* [Task item]
All lines below must be repeated exactly, with the pictures omitted.

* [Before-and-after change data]
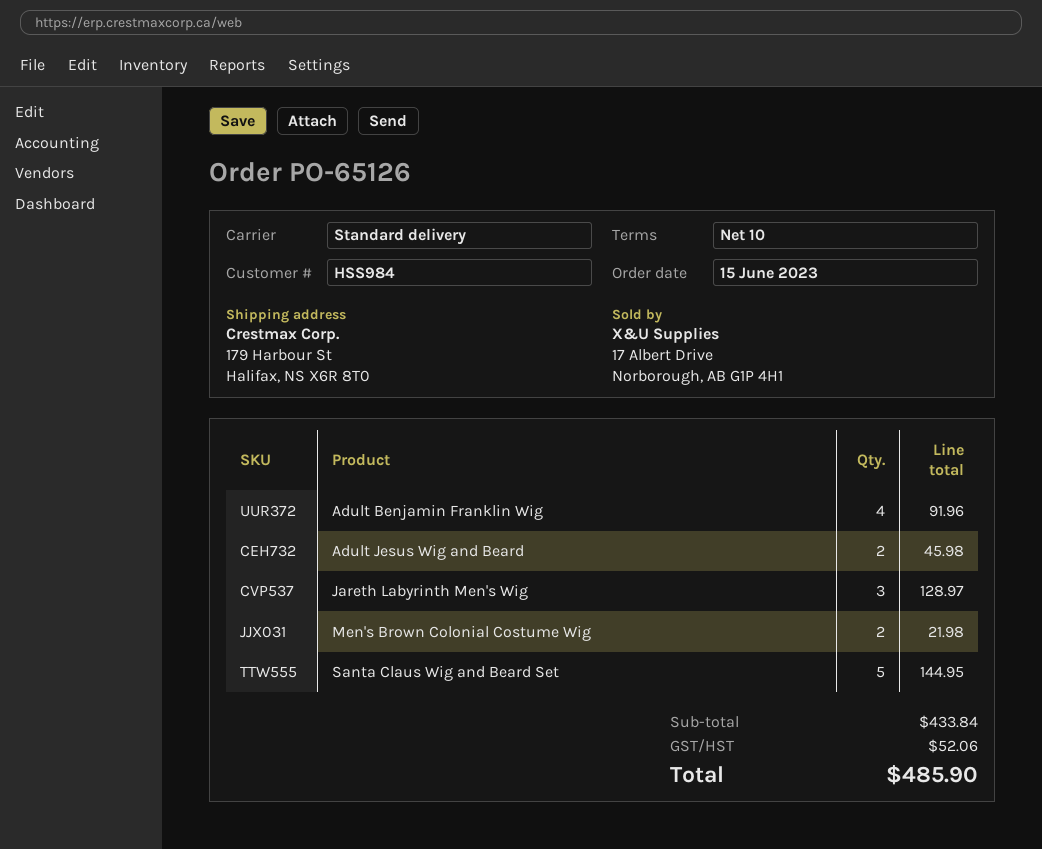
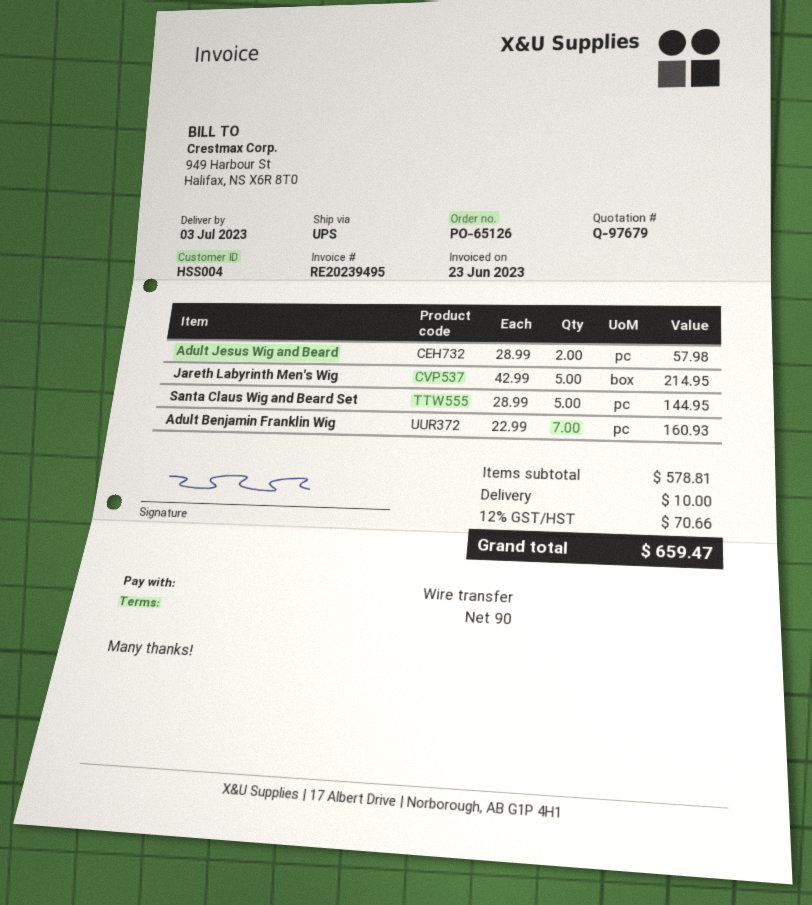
payment terms: 10 days -> 90 days
customer number: HSS984 -> HSS004
shipping method: standard -> UPS
Adult Benjamin Franklin Wig: 4 for 91.96 -> 7 for 160.93
Adult Jesus Wig and Beard: 2 for 45.98 -> 2 for 57.98
Jareth Labyrinth Men's Wig: 3 for 128.97 -> 5 for 214.95
Men's Brown Colonial Costume Wig: 2 for 21.98 -> none
subtotal: 433.84 -> 578.81
shipping: none -> 10.00
tax: 52.06 -> 70.66
total: 485.90 -> 659.47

* [Response to the exercise]
payment terms: 10 days -> 90 days
customer number: HSS984 -> HSS004
shipping method: standard -> UPS
Adult Benjamin Franklin Wig: 4 for 91.96 -> 7 for 160.93
Adult Jesus Wig and Beard: 2 for 45.98 -> 2 for 57.98
Jareth Labyrinth Men's Wig: 3 for 128.97 -> 5 for 214.95
Men's Brown Colonial Costume Wig: 2 for 21.98 -> none
subtotal: 433.84 -> 578.81
shipping: none -> 10.00
tax: 52.06 -> 70.66
total: 485.90 -> 659.47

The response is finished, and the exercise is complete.